ABRIL DE SOMAR
Tanto mar, tanta gente, “foi bonita a festa, pá”, tal como cantou Chico Buarque numa das mais icónicas e belas canções de abril! Preparada com método e empenho por todo o país, envolvendo instituições e associações públicas e privadas, motivando múltiplas organizações da sociedade civil e envolvendo gentes de todas as idades e territórios de vida, a celebração do cinquentenário da Revolução dos Cravos soltou-se de todas as programações e inundou de povo, de música e de alegria as avenidas e praças de Portugal. Pasmadas pelo fenómeno, rádios e televisões saíram à rua e passaram em direto uma certidão de vida a um país estonteado, mas de bem com a liberdade.
Não tomemos, no entanto, a nuvem por Juno. Na outra face do país que cantou em comunhão a Grândola Vila Morena, ficou muita gente triste e sombria, acossada em casa, acantonada nas redes sociais, refugiada nos novos bairros da internet, focada na diluição dos símbolos, fazendo do 25 de novembro o que ele não foi (e foi tanto e tão importante), esperando o dia em que tal como o voto contra abril se normalizou, também a rua normalize o revisionismo histórico e a contestação massiva aos direitos e aos progressos que brotaram da liberdade e da abertura de Portugal ao mundo.
O país polarizado que as eleições legislativas revelaram de forma crua e brutal, não desapareceu por magia na vibrante e soalheira última quinta-feira de abril deste ano.
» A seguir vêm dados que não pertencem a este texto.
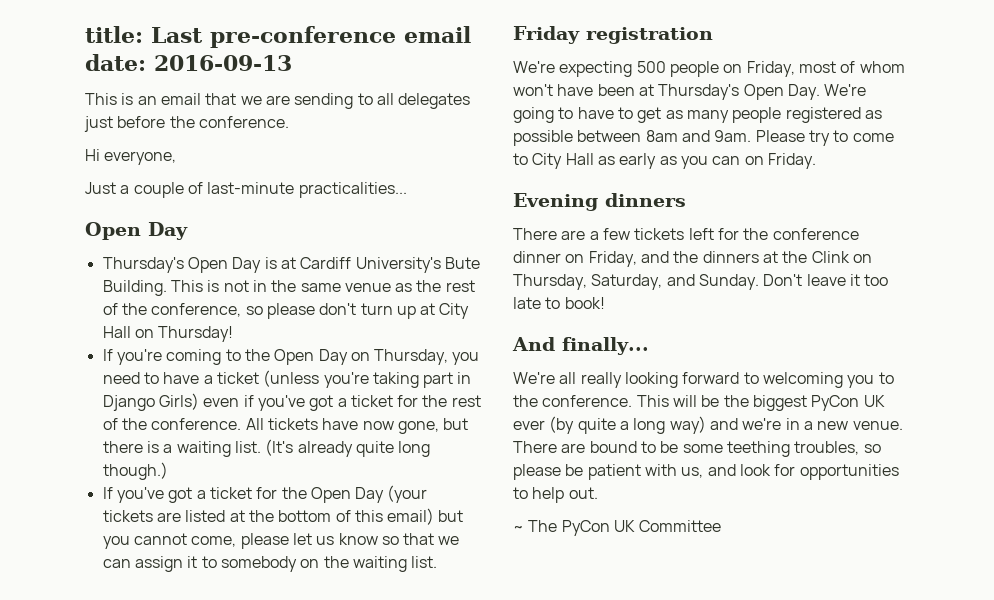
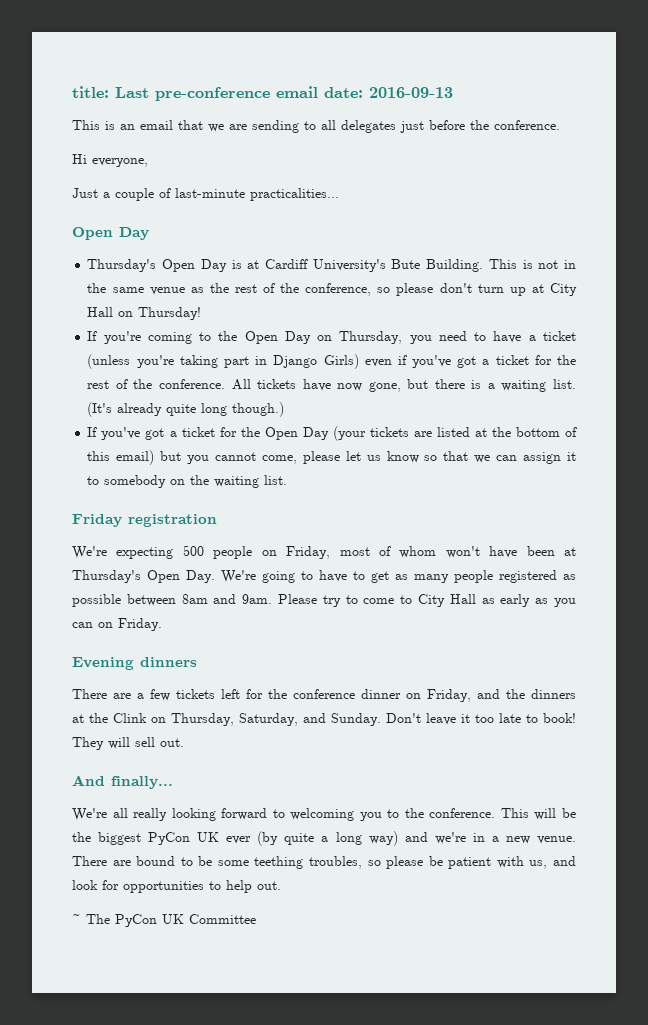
+ They will sell out.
Não podemos fazer da pujança da festa que nos inebriou de esperança um motivo de distração com o risco do que ainda pode vir a acontecer. É preciso aproveitar o momento para reconciliar o país consigo mesmo e fazer a pedagogia de uma pluralidade construtiva, onde caibam todos os que são Portugal inteiro, num quadro de reforço das instituições livres e democráticas que a revolução nos outorgou.
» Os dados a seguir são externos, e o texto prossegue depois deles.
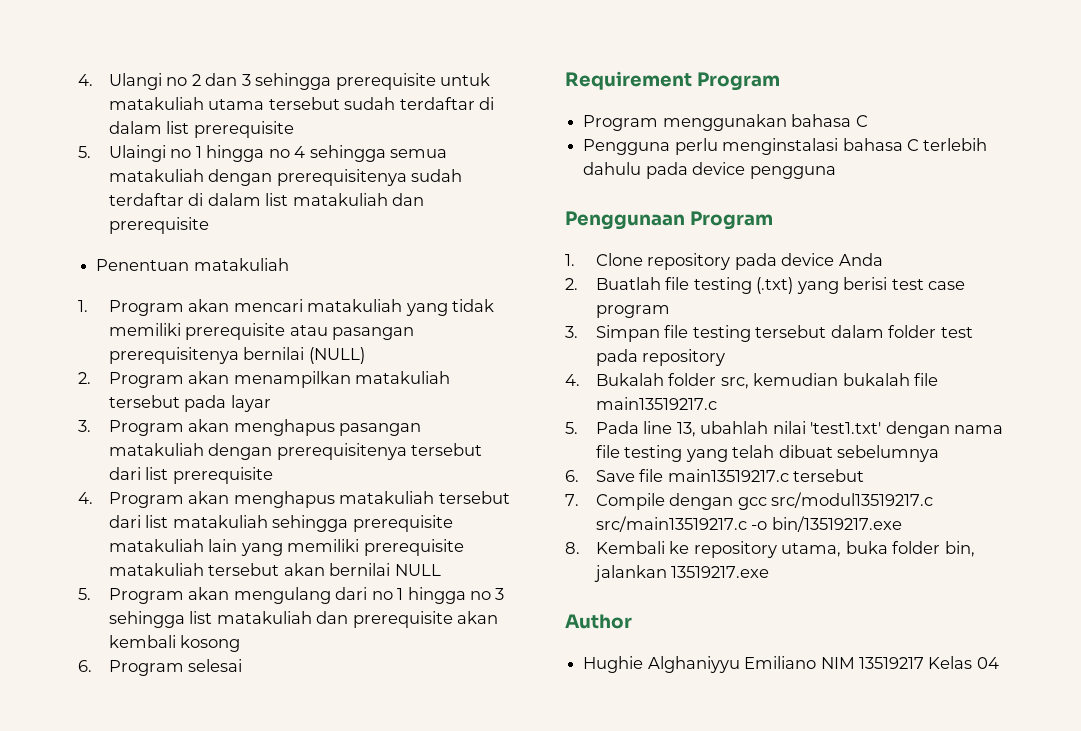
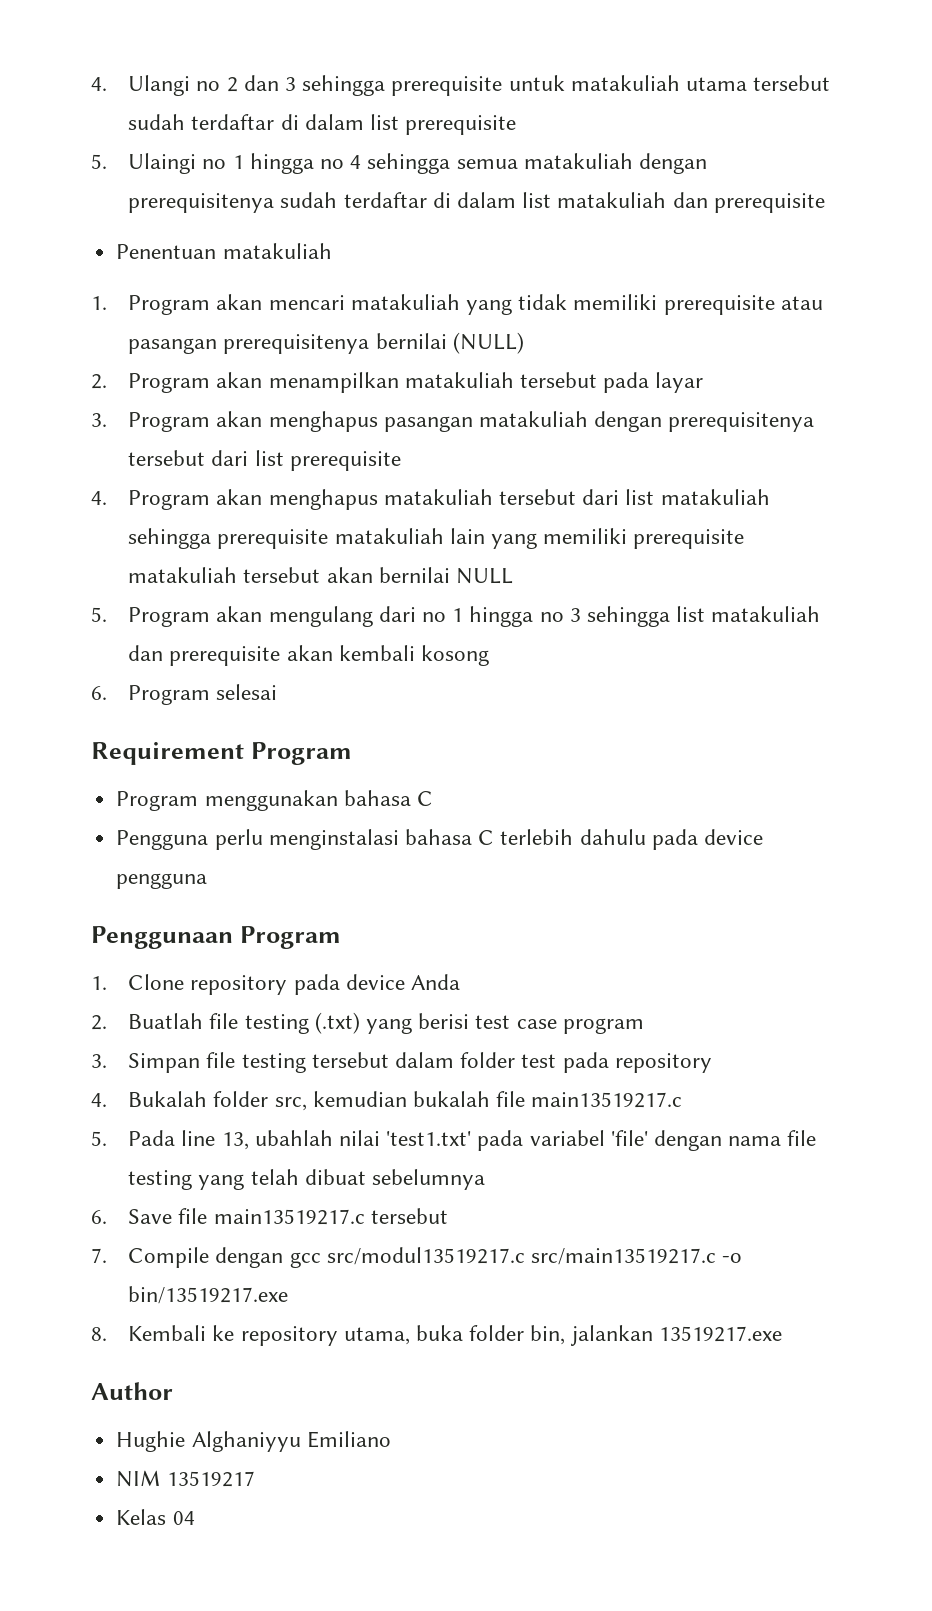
- 5. Pada line 13, ubahlah nilai 'test1.txt' dengan nama file testing yang telah dibuat sebelumnya
+ 5. Pada line 13, ubahlah nilai 'test1.txt' pada variabel 'file' dengan nama file testing yang telah dibuat sebelumnya
- Hughie Alghaniyyu Emiliano NIM 13519217 Kelas 04
+ Hughie Alghaniyyu Emiliano
+ NIM 13519217
+ Kelas 04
Entre as palavras sábias de Aguiar-Branco e as imponderações desmesuradas de Marcelo Rebelo de Sousa, a celebração de abril mostrou como é possível e saudável conciliar as diferenças de opinião e de perspetiva, as alternativas de programa e de prioridades ou as diversidades de ideologia e de matriz cultural, com o respeito por valores unificadores de paz, liberdade, democracia e respeito mútuo. É possível, mas é um caminho cheio de minas e armadilhas onde a ingenuidade pode ser fatal.
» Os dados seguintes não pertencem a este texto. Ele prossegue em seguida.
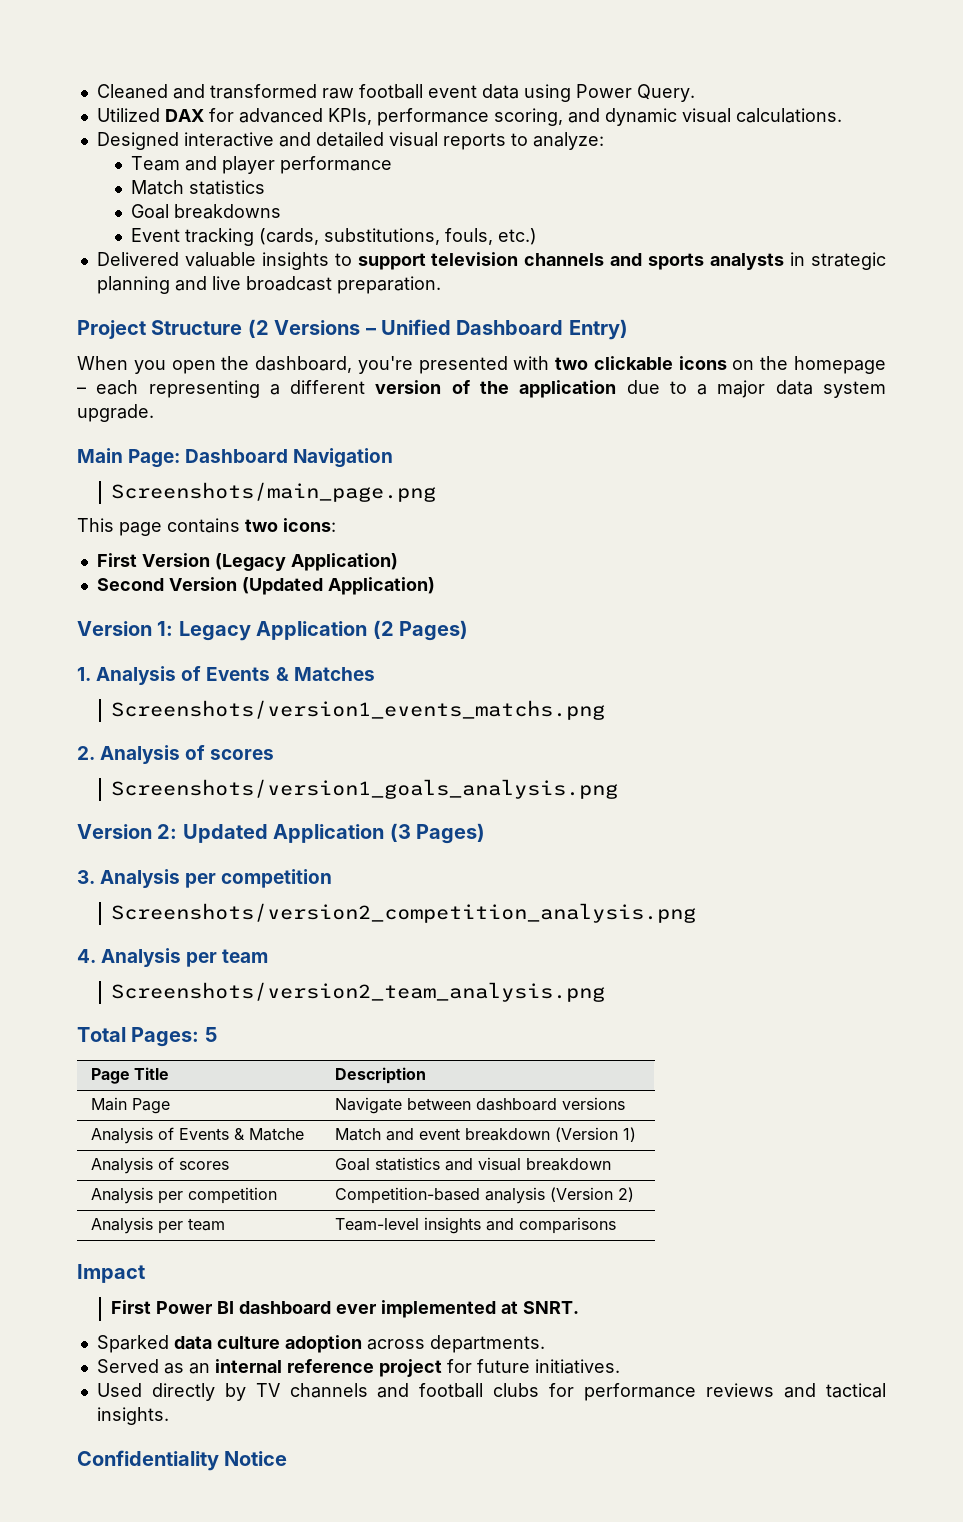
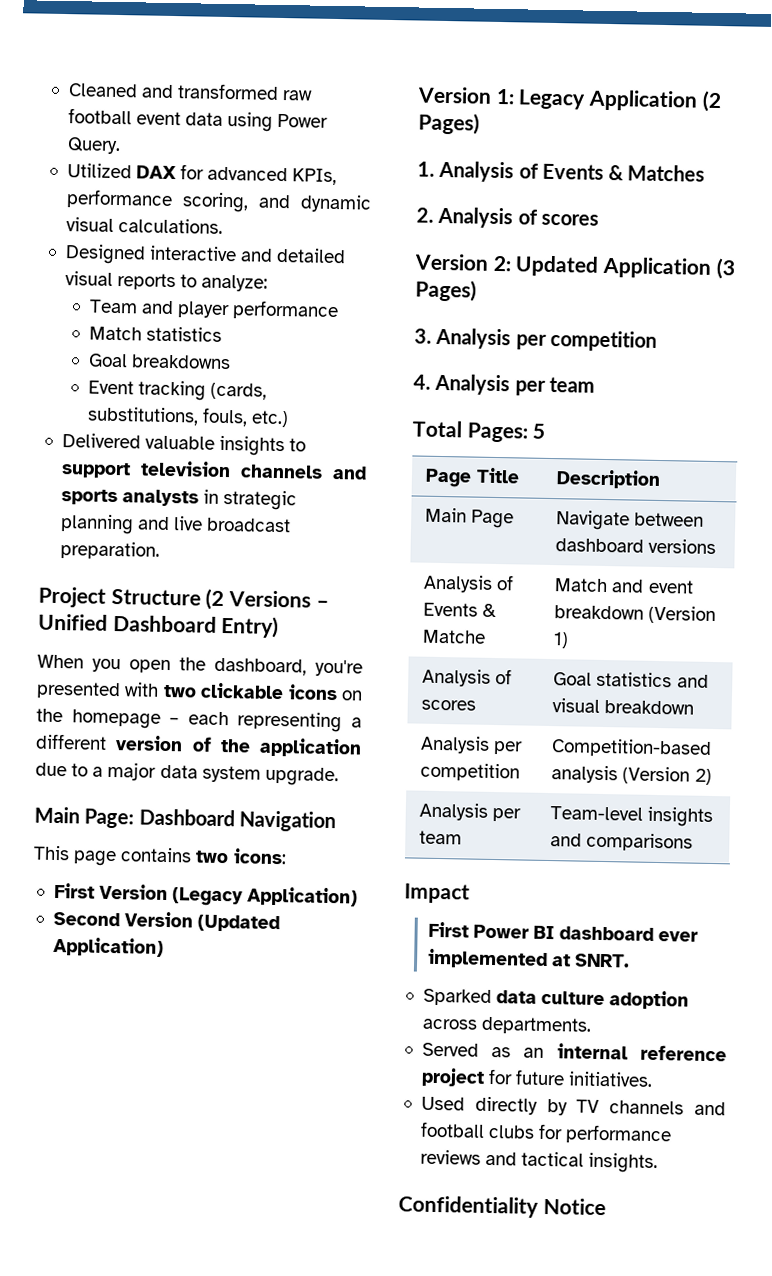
- Screenshots/main_page.png
- Screenshots/version1_events_matchs.png
- Screenshots/version1_goals_analysis.png
- Screenshots/version2_competition_analysis.png
- Screenshots/version2_team_analysis.png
Entre os que não celebraram abril, temos alguns que o ódio já corroeu até ao tutano da irreversibilidade, outros que sobrevivem à tona ou nas profundezas das fraturas que provocam, mas também muitos que anseiam por um raio de sol que os desperte para uma participação cívica sem outros limites para além dos que são traçados pela Constituição que nos rege. Entre um caminho de somar e um caminho de dividir, temos que ter o engenho e a arte de seguir o primeiro.